Home » How » Industries » Technology » Natural Language Translator

Client: Global Semiconductors Manufacturer

Technology

Python
C++
Assembly

Services

Hardware specific optimizations for Natural Language Translator algorithm.

Challenges

The Client was looking to improve performance of an already optimized algorithm by 100x and to identify what sections of the algorithm are suitable for further optimization.

Solution

Our team decomposed the algorithm and ran tests and measurements to identify the steps of the algorithm that are most time consuming.

After this analysis, the team started to investigate some quantization and dequantization techniques to improve the performance based on some public whitepapers.

Also, some new features for the targeted hardware were to be built for improved performance. All these techniques were new to the team and we had to have a quick ramp up time in order to stick to the project timeline.

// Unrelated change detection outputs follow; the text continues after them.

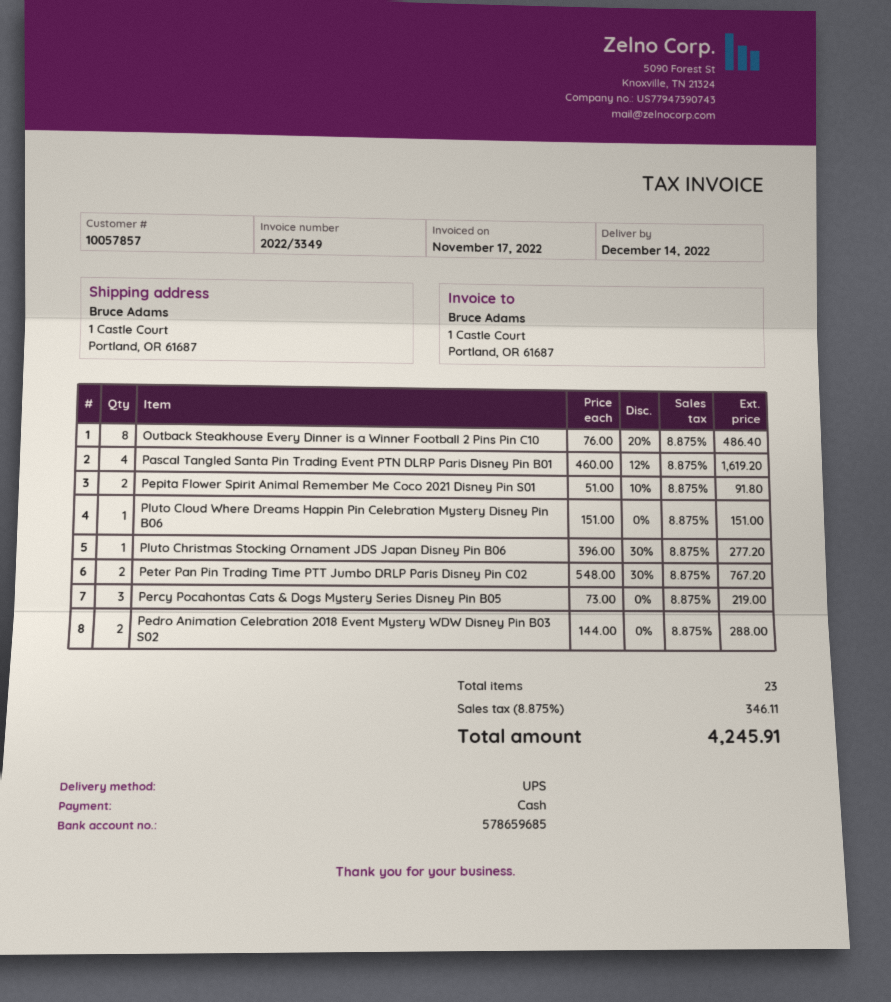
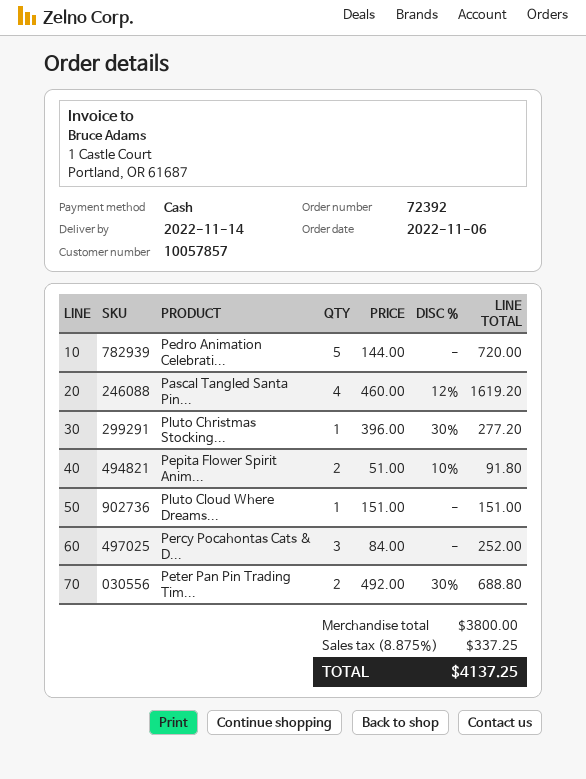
delivery date: 2022-12-14 -> 2022-11-14
Outback Steakhouse Every Dinner is a Winner Football 2 Pins Pin C10: 8 x 76.00 - 20% = 486.40 -> none
Peter Pan Pin Trading Time PTT Jumbo DRLP Paris Disney Pin C02: 2 x 548.00 - 30% = 767.20 -> 2 x 492.00 - 30% = 688.80
Percy Pocahontas Cats & Dogs Mystery Series Disney Pin B05: 3 x 73.00 = 219.00 -> 3 x 84.00 = 252.00
Pedro Animation Celebration 2018 Event Mystery WDW Disney Pin B03 S02: 2 x 144.00 = 288.00 -> 5 x 144.00 = 720.00
tax: 8.875% = 346.11 -> 8.875% = 337.25
total: 4245.91 -> 4137.25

The team analyzed both the high-level model topology (Python code) and the low-level architecture layers in order to optimize a neural net-based system for the inference step – the actual translation execution.

We used C++ and Assembly to optimize a network topology that translates text from one language to another. We optimized the code for the latest Intel CPU Sky-lake architecture Xeon.

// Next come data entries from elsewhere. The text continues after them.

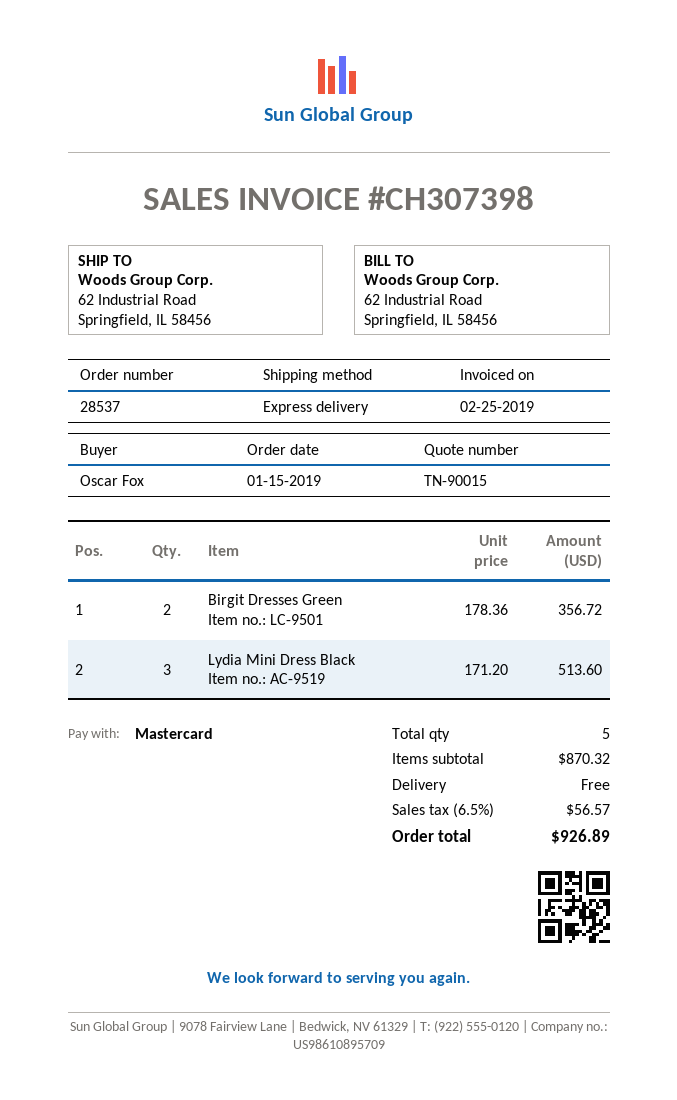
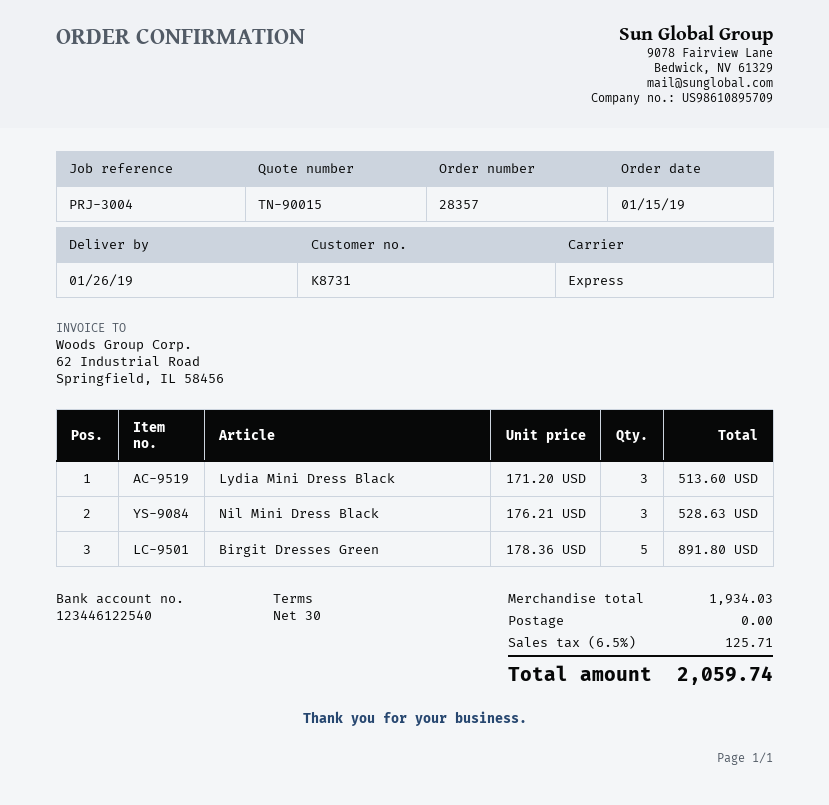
order number: 28537 -> 28357
Birgit Dresses Green: 2 x 178.36 = 356.72 -> 5 x 178.36 = 891.80
Nil Mini Dress Black: none -> 3 x 176.21 = 528.63
subtotal: 870.32 -> 1934.03
tax: 6.5% = 56.57 -> 6.5% = 125.71
total: 926.89 -> 2059.74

For the algorithm optimization, we used quantization along a carefully optimized usage of the CPU caches, taking advantage of the AVX512 hardware support. This process required a deep understanding of the hardware architecture and of the network topology.

Moreover, we started working to implement support for the next generation of CPUs, in order to achieve an even higher speed/accuracy optimization.

We created a flexible solution with multiple levels of optimization, each representing higher speed and lower accuracy. Users can select among multiple levels of optimization and set their speed vs. accuracy trade-off.

Methodology

The project development was split in a few phases to make sure we keep the same functionality and accuracy. The following phases were rolled out during the project life cycle:

Porting of the python algorithm in C++ making sure we keep the functionality and the same level of accuracy. The translations from German to English were 100% accurate and featured the same level of accuracy.
Analysis of the algorithm documentation and available whitepapers on quantization.
Decomposition of the algorithm in a few sections that were clearly identified.
Apply quantization techniques for some sections of the algorithm, where they were most suitable.
An iterative test and improve phase, where the performance of the algorithm was improved in a few steps. This iterative process was performed until the performance improve by more than 1% between two consecutive steps.

Machine Learning

The latest computer science innovations are improving the quality of automatic translation services in terms of speed and accuracy: topologies like NMT (neural machine translation) can take advantage of newer and more efficient hardware based on CPU architectures like Intel Sky-Lake.

These technologies express their full potential when the software is fully optimized to match the hardware platform.

Results

The client incorporated the new algorithm in a machine learning library delivered with the new hardware.

Optimization results

We managed to speed up the algorithm from 8 seconds to 0.11 seconds for 1 sentence.
We offered 17 levels of optimization to choose from.
We retained the same level of accuracy.